Wednesday, January 26, 2011

We're not gamblers.....

While catching up on my blog tonight, I realized that my original vision for a blog about health (inside and out), running, healthy eating and peace has quickly turned into a blog about cancer and my reactions/emotions to it. I find this completely natural since who really thinks about how many calories they have consumed in a given day when a loved one is battling a terrifying and earth shattering disease? Not I. On that note, I will continue to include my dad's story in this blog, if not only for myself, but possibly for anyone else dealing with hardship in any definition of the word.

My pops was given the choice (although his doctor advised him on what to do, your health and what you do to your body is always your choice) of either having further treatment or not. I will put this in simple terms.....two surgeries, a body scan and a biopsy show no sign of any cancer left in his body. The tumor is out, lymph nodes removed "just in case" and incisions have healed nicely. The protocol for stage 3 melanoma is to follow through with a type of immunotherapy called Interferon. Think of it kind of like this....the immunotherapy is a naturally occurring thing in your body and the Interferon shots are given in high doses to encourage the body to boost its own immune system and fight off (some times killing) any invisible cancer cells that are left and any that may want to rear their ugly head again. Sounds great, right?

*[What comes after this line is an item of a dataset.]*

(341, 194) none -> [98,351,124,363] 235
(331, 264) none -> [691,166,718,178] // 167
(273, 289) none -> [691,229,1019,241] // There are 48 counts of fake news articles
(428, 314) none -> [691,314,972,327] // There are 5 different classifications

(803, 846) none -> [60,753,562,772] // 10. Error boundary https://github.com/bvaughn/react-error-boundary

The reality is that the shots are given intravenously five days a week at the hospital for a whole month and then three times a week, at home, for as long as a year (or until a person just can't do it any longer). Symptoms differ per person, but can include mild flu like symptoms, depression and fatigue. Committing to a year of a possible state of "sick" just wasn't what my dad wanted to do. After asking the doctor what would happen if he didn't pursue therapy, he was told that there was a 15% chance of the cancer coming back (this would be most likely less with Interferon, but not guaranteed). He could gamble with his health or he could do treatment.

I had not one bit of advice to give him when he asked, I cried a lot, asked friends and strangers what they would do and in the end decided it HAD to be his choice. His body, his life, his life affected by feeling sick for a year...his choice. Of course, my ever positive father cracked some jokes about how 15% were pretty good odds and that he would hate to miss fishing season this year. Cancer jokes are a regular part of the conversation in my house these days. :)

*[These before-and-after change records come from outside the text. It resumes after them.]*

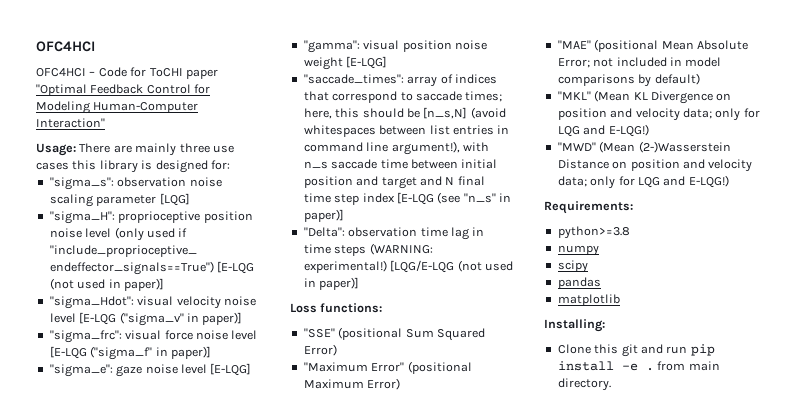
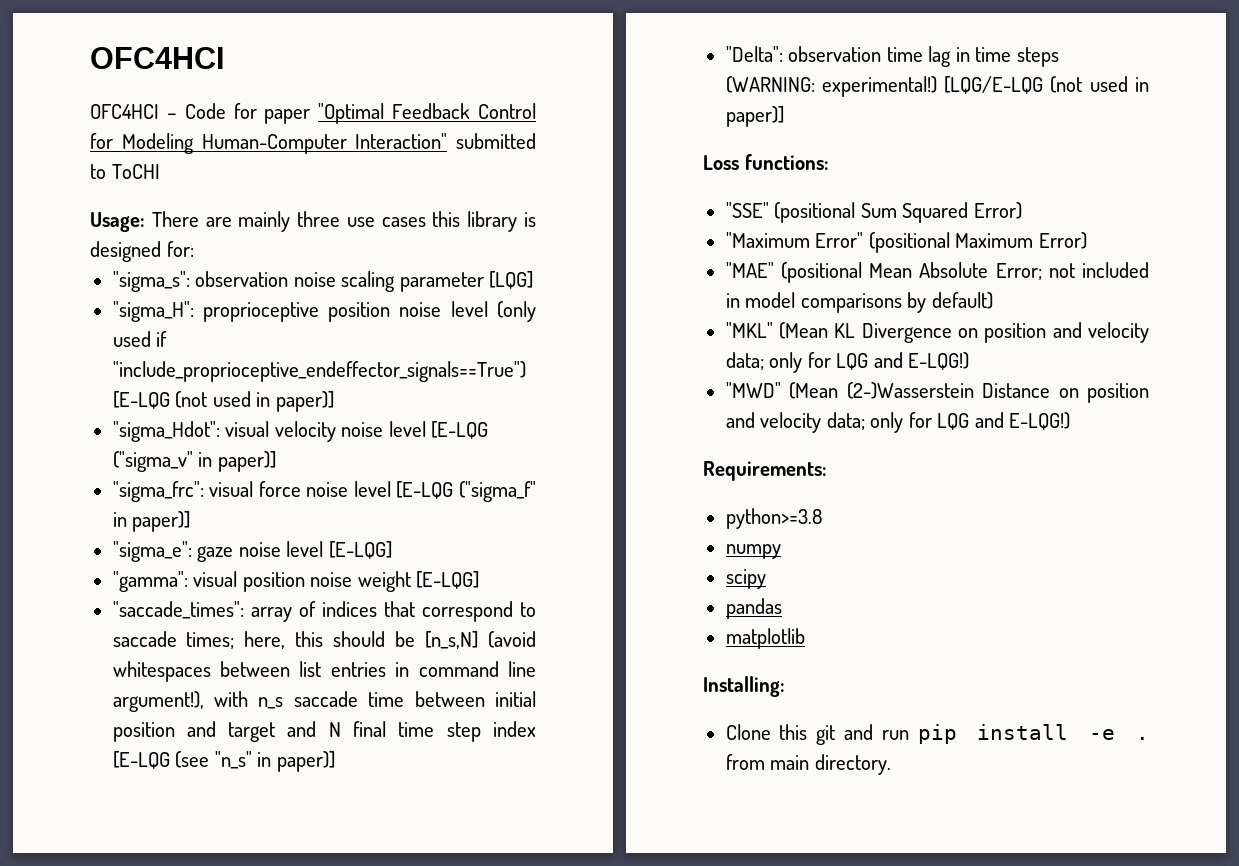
[149,68,183,77] ToCHI -> (257, 111) none
(105, 123) none -> [456,133,536,149] [90,164,160,179] submitted to ToCHI

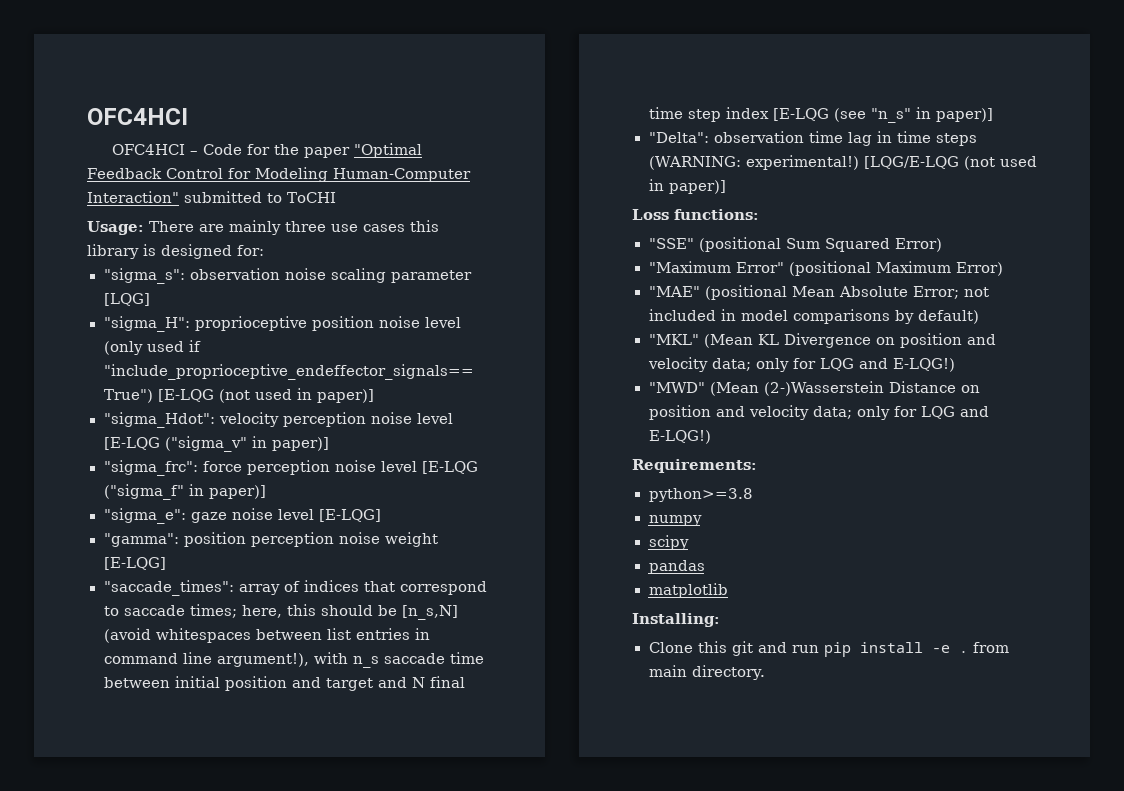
(257, 111) none -> [274,144,300,155] the
[225,421,336,442] visual velocity -> [218,412,366,427] velocity perception
[209,481,301,497] visual force -> [202,460,330,475] force perception
[193,571,305,592] visual position -> [183,532,334,547] position perception

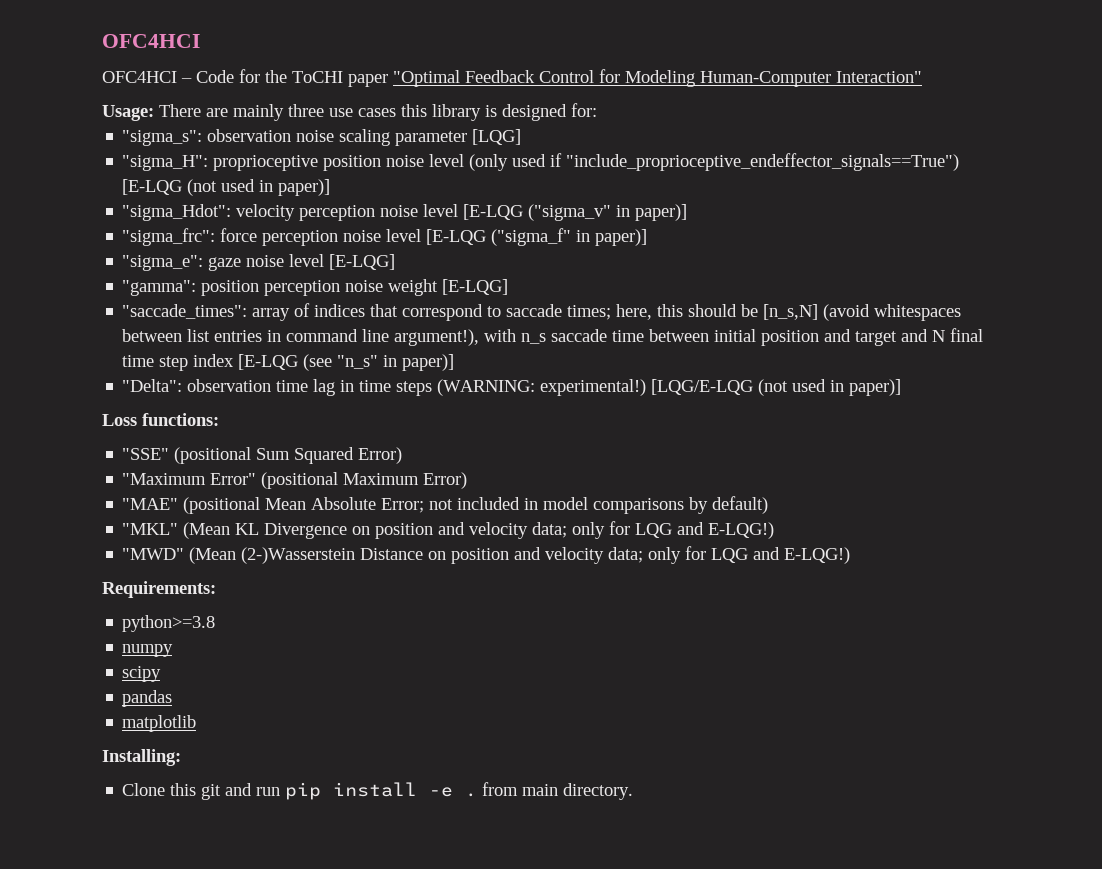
(300, 149) none -> [292,71,343,83] ToCHI
[184,191,336,203] submitted to ToCHI -> (922, 77) none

A couple of nights ago, sitting on the couch with my parents, my dad informed me that I really couldn't move out till after June because my mom had already booked and planned her trip to Yosemite National Park with friends and somebody had to be around to help with shots and treatment. "We're not gamblers," were the exact words my mom said next and the look between the two of them let me know that despite fears and trepidations, dad had decided that treatment was the best choice. Honestly, 15% when it comes to a loved one, sucks. It is horrible odds when you are putting them against someone you can't imagine not being alive and I would never put my chips on a bet like that.

Dad will start treatment in February and we will all be there every step of the way. I have been designated as the "shot giver" since my mom will faint at the very sight of a needle. I am eager to learn about and take on my new responsibility.

Note to self: moving home when you are 29 because of lay-offs and circumstance is not ideal. Things happening for a reason and me being able to be a part of this journey called cancer is an amazing gift. Remember that!

1 comment:

  1. I feel you are growing so much in this process Kate. Love you and it seems everyone is happy with the decision which is so important!